[Data records]
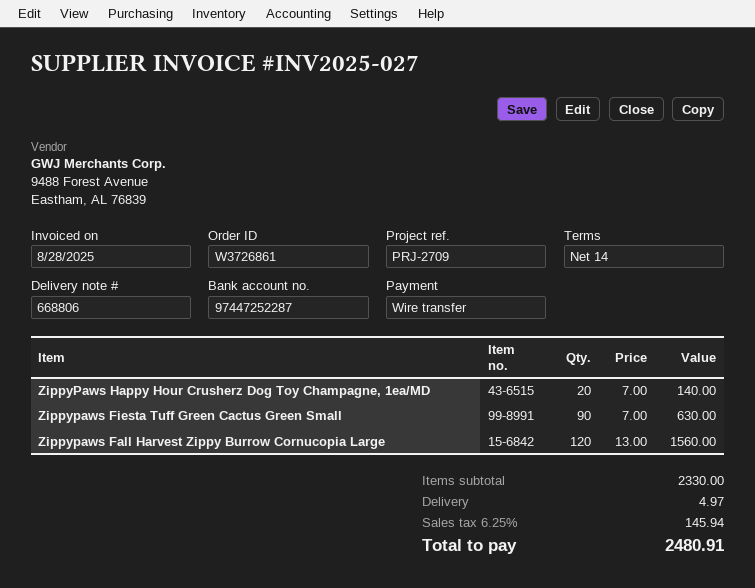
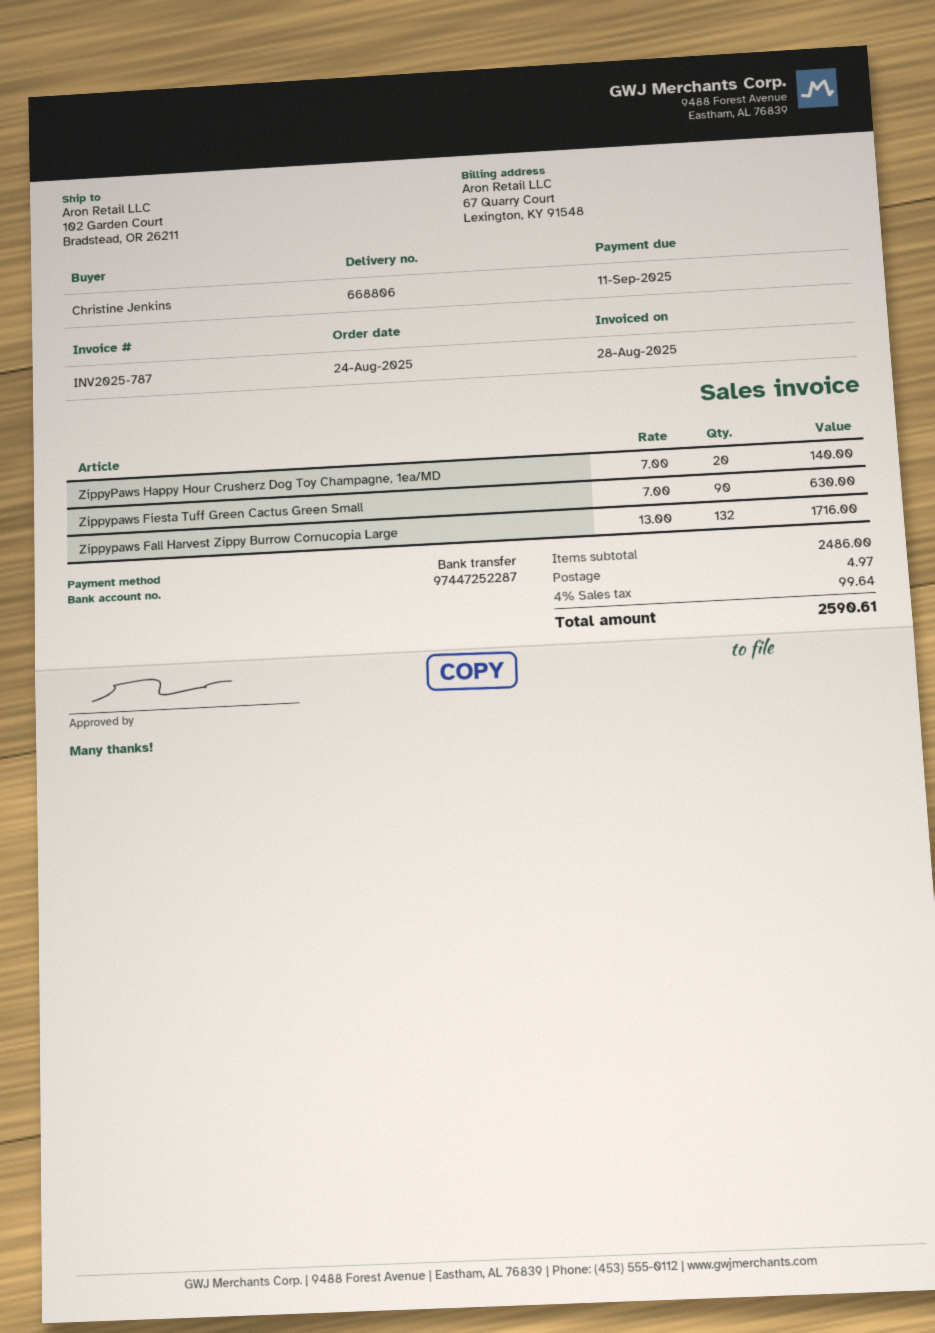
invoice number: INV2025-027 -> INV2025-787
Zippypaws Fall Harvest Zippy Burrow Cornucopia Large: 120 x 13.00 = 1560.00 -> 132 x 13.00 = 1716.00
subtotal: 2330.00 -> 2486.00
tax: 6.25% = 145.94 -> 4% = 99.64
total: 2480.91 -> 2590.61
[/Data records]
▸ What you have to do
Copy exactly the lines of the listing above, beginning at the line with "Zippypaws Fall Harvest" and ending at its final line; write out nothing else.

▸ Response area
Zippypaws Fall Harvest Zippy Burrow Cornucopia Large: 120 x 13.00 = 1560.00 -> 132 x 13.00 = 1716.00
subtotal: 2330.00 -> 2486.00
tax: 6.25% = 145.94 -> 4% = 99.64
total: 2480.91 -> 2590.61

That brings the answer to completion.